Partnerships are the key to PLJV's success. The PLJV is a partnership organization that facilitates cooperation among a broad coalition of partners on the national, regional, state and local levels to fund and implement habitat conservation. We provide regional planning, value-added efficiency and implementation approaches, while our partners provide financial, technical and local expertise to develop conservation projects. In addition, we support local conservation partnerships, state agencies and other partners by developing various decision support tools, as well as educating them about how to use the tools to target and deliver the most effective habitat conservation.

PLJV also works with a variety of partners to inform landowners about conservation programs and to target conservation efforts in areas that will provide the most benefit. In the western Great Plains, private landowners play an important role in bird conservation. Because 97 percent of the land within the PLJV region is privately owned, conservation must happen on private lands. Through enrollment in various Farm Bill programs, such as the Conservation Reserve Program (CRP), landowners help conserve bird populations throughout the region.

Conservation Concerns

Native grasslands, wetlands, rivers, and streams provide habitat for a myriad of plants, insects, amphibians and continentally important populations of waterfowl, shorebirds, waterbirds, and many other migratory and resident birds. However, these habitats are becoming increasingly rare in this agriculture-dominated landscape and, consequently, the native wildlife populations that depend upon them are also declining.

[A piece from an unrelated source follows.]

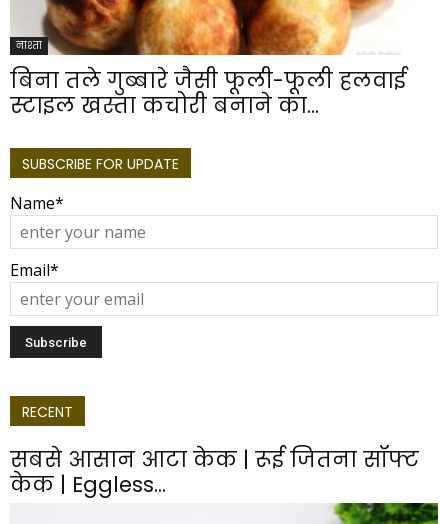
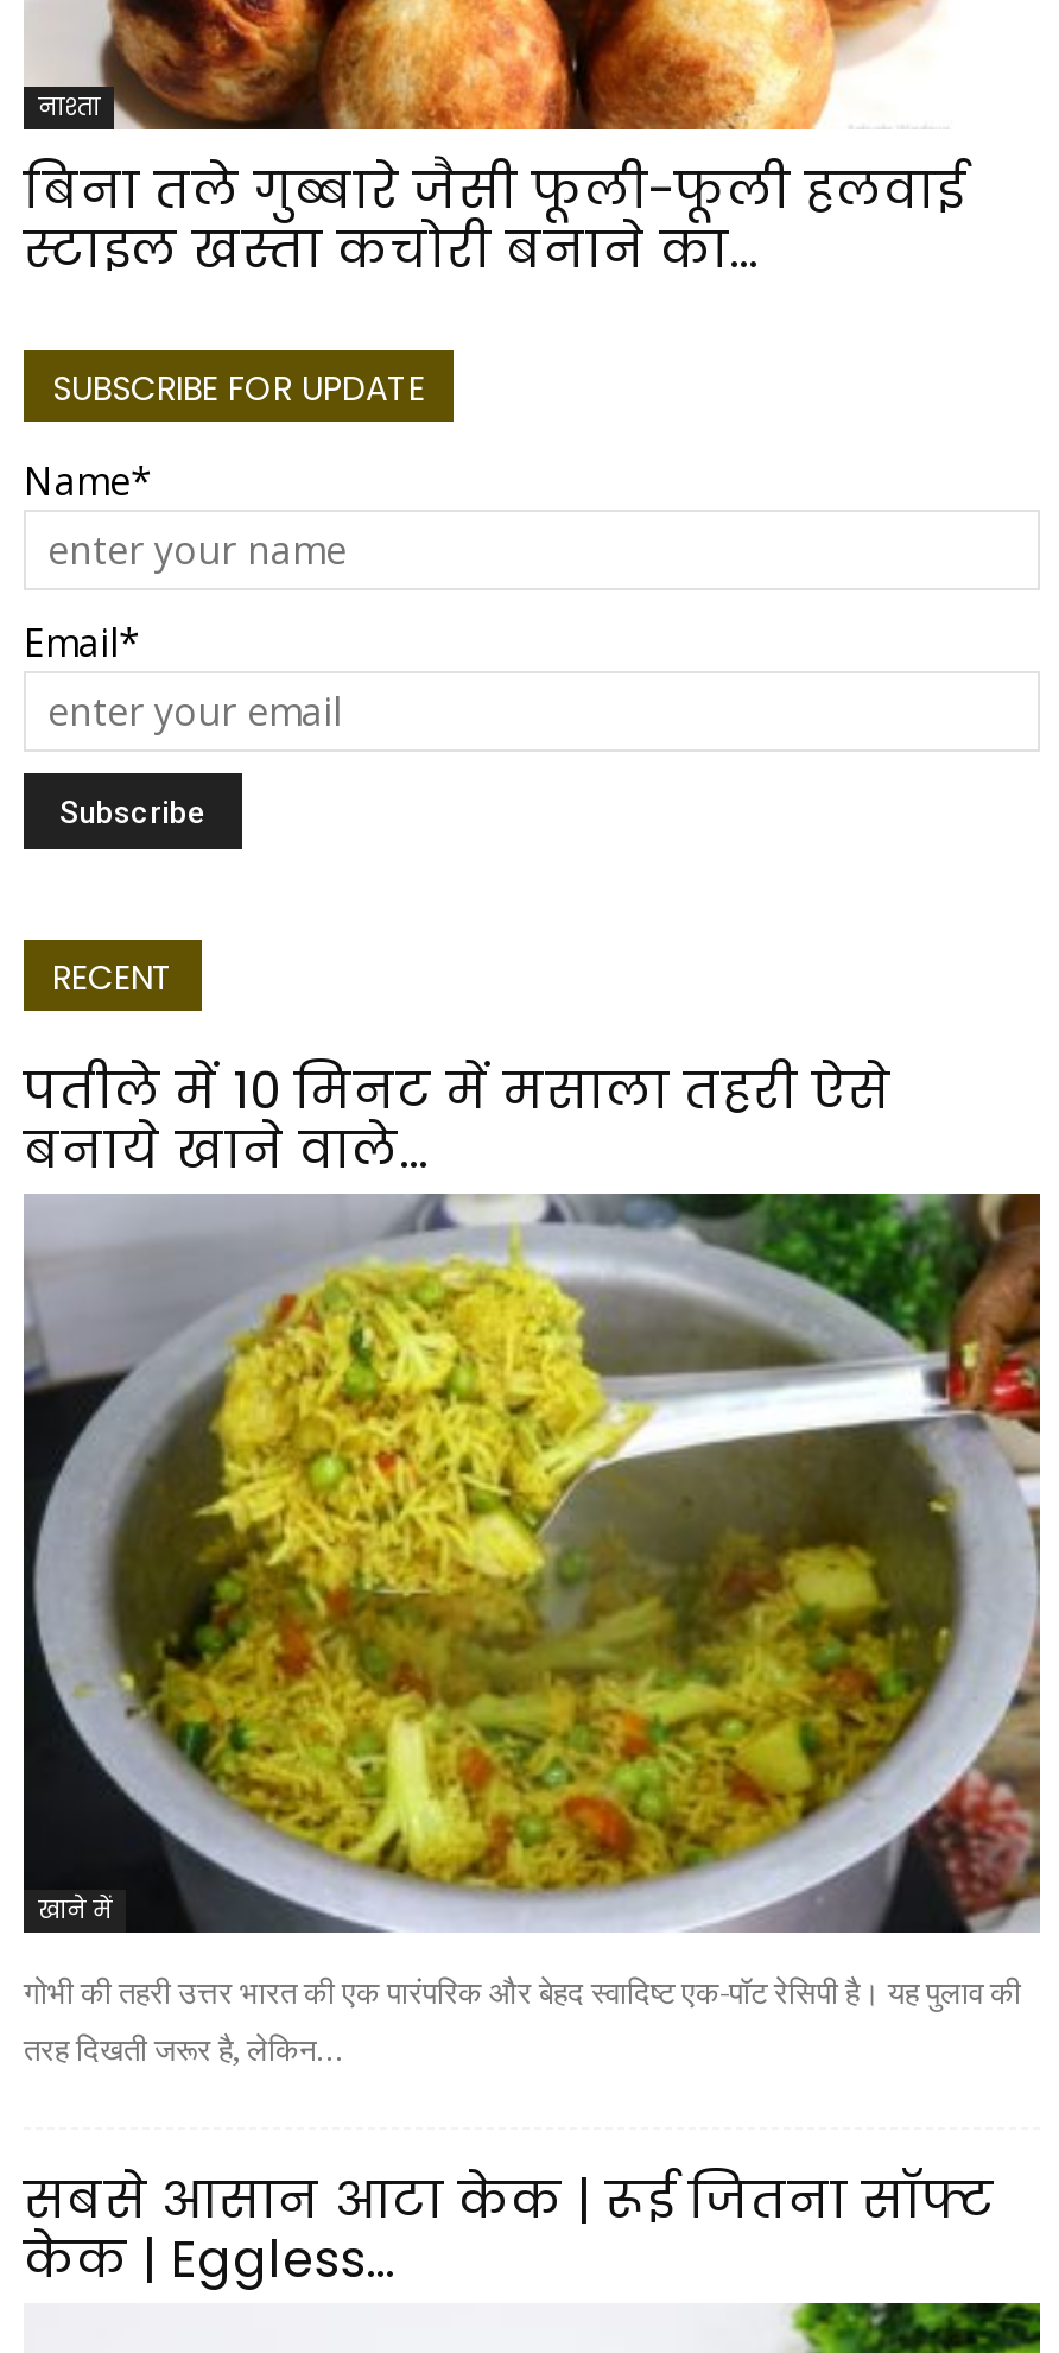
none -> [21,1190,1042,2067] [image] | खाने में | गोभी की तहरी उत्तर भारत की एक पारंपरिक और बेहद स्वादिष्ट एक-पॉट रेसिपी है। यह पुलाव की | तरह दिखती जरूर है, लेकिन...
none -> [24,1057,890,1185] पतीले में 10 मिनट में मसाला तहरी ऐसे | बनाये खाने वाले...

Habitat loss is caused by a number of factors, including conversion of land to agricultural use, habitat fragmentation, overgrazing, municipal and residential development, energy development, filling and pitting of wetlands, damming of rivers and streams, and encroachment of non-native and/or invasive plant species. It is estimated that 50 percent of the original High Plains landscape has been altered in some form.

Of particular concern is the loss of playa wetlands. Playas are the most numerous and pervasive wetland habitat in the region and therefore critical to wildlife health and survival. They are also the primary source of recharge for the Ogallala Aquifer. The biggest threat to playas is sedimentation. Sedimentation occurs on playas in cropland when rain or irrigation runoff carries loose soils into the playa basin, gradually filling it. Sediment build up reduces the volume of water playas can hold and increases the rate of evaporation, thus limiting recharge. According to researchers, during the past two to three decades, more than half of all playas have been buried by sedimentation.